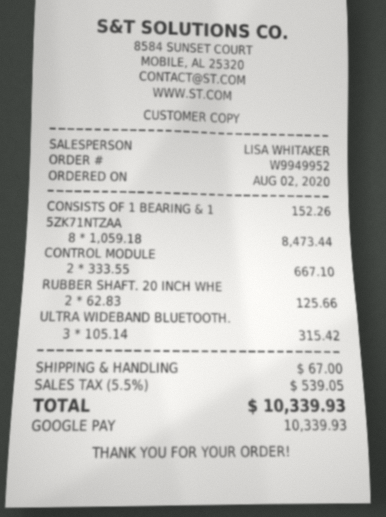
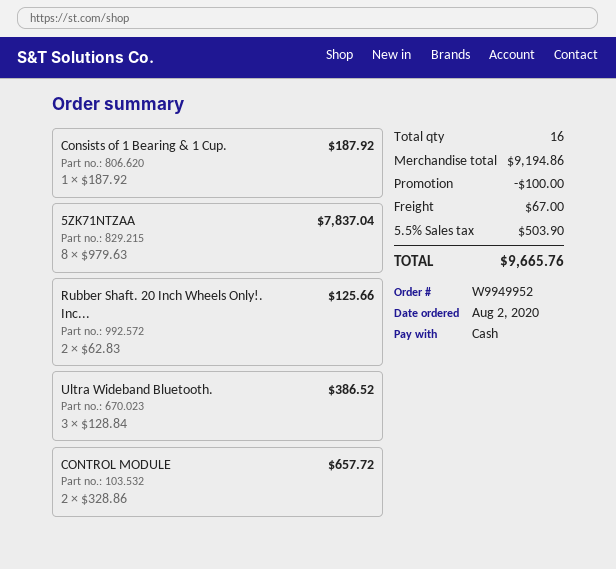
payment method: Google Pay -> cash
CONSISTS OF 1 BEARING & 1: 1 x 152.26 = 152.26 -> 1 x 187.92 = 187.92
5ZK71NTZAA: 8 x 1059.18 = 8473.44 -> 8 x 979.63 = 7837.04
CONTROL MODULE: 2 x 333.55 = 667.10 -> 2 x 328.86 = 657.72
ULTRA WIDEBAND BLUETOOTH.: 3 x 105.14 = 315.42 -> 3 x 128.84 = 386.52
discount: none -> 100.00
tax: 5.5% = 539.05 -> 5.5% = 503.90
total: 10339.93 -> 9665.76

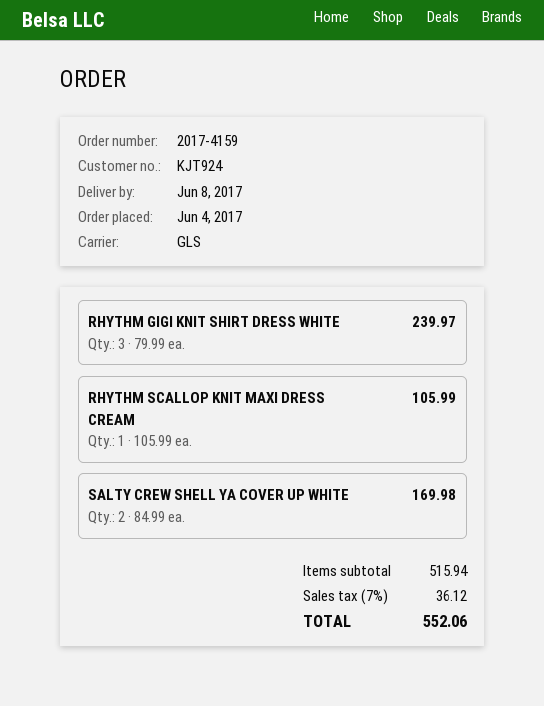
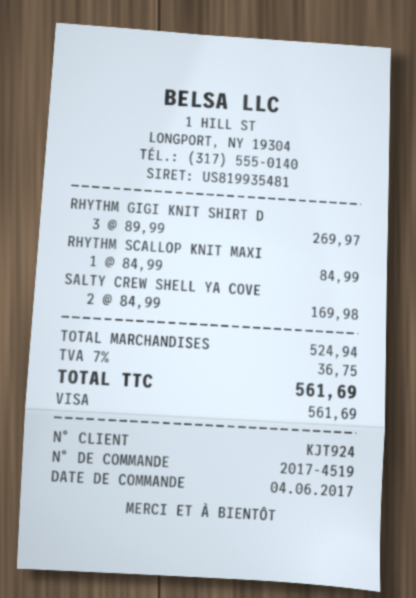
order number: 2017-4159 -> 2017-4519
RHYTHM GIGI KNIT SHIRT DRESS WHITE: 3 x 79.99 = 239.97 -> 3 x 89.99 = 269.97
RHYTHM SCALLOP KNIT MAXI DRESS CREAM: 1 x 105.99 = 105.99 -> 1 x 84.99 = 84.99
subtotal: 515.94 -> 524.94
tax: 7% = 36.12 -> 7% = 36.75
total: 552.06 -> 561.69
○ ○ ○
_DIRECTIONS FOR THIS TASK:_ Please return only the lines from the top of the data through the line with "order number: 2017-4159 -> 2017-4519", exactly as written, and drop every picture.

_RESULT:_
payment method: Google Pay -> cash
CONSISTS OF 1 BEARING & 1: 1 x 152.26 = 152.26 -> 1 x 187.92 = 187.92
5ZK71NTZAA: 8 x 1059.18 = 8473.44 -> 8 x 979.63 = 7837.04
CONTROL MODULE: 2 x 333.55 = 667.10 -> 2 x 328.86 = 657.72
ULTRA WIDEBAND BLUETOOTH.: 3 x 105.14 = 315.42 -> 3 x 128.84 = 386.52
discount: none -> 100.00
tax: 5.5% = 539.05 -> 5.5% = 503.90
total: 10339.93 -> 9665.76

order number: 2017-4159 -> 2017-4519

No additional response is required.